#### Exercise:
Locate the string "orange" throughout the material and copy every line in which it occurs.

#### Information provided:

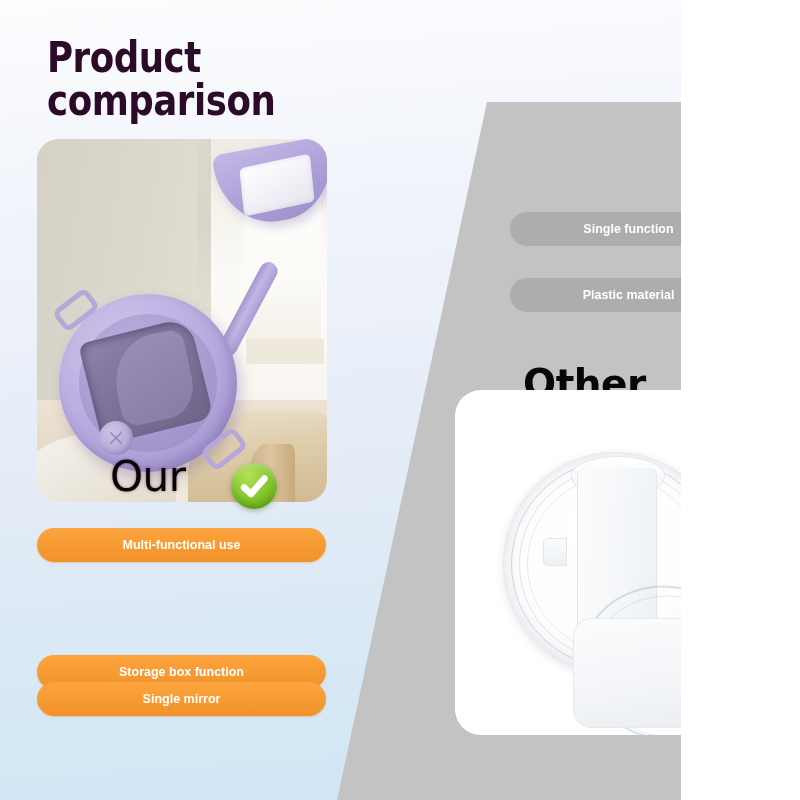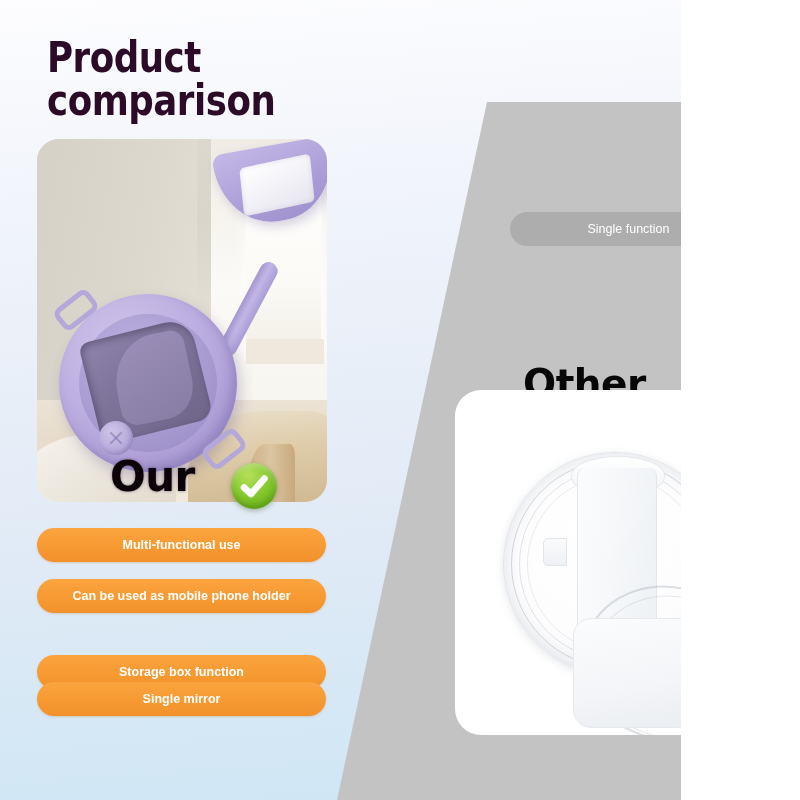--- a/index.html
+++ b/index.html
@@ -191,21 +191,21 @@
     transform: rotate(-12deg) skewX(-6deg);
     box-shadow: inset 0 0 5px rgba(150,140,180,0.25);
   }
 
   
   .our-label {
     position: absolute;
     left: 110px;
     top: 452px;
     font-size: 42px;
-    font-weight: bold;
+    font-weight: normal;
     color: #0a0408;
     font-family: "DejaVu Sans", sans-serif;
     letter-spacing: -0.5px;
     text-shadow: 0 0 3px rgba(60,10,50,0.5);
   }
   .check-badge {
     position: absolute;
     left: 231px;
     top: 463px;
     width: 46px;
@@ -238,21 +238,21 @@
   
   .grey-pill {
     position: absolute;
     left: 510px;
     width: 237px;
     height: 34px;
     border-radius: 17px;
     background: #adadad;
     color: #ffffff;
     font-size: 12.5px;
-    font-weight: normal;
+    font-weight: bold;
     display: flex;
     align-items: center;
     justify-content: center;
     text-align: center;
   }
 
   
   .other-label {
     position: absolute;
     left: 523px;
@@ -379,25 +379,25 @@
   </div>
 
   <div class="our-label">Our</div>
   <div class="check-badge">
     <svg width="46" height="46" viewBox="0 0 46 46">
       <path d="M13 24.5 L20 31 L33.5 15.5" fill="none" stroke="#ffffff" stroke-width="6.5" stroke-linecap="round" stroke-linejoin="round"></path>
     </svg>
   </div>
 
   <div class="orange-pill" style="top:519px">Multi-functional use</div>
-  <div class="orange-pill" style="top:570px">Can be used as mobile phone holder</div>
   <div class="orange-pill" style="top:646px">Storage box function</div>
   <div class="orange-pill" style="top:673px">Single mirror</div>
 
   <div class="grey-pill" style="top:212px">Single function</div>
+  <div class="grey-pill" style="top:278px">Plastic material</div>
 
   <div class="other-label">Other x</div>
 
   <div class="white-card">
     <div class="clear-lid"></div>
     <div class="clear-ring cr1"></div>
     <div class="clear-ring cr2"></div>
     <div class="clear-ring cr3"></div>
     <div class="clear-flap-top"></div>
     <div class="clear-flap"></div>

#### Completed exercise:
   <div class="orange-pill" style="top:519px">Multi-functional use</div>
-  <div class="orange-pill" style="top:570px">Can be used as mobile phone holder</div>
   <div class="orange-pill" style="top:646px">Storage box function</div>
   <div class="orange-pill" style="top:673px">Single mirror</div>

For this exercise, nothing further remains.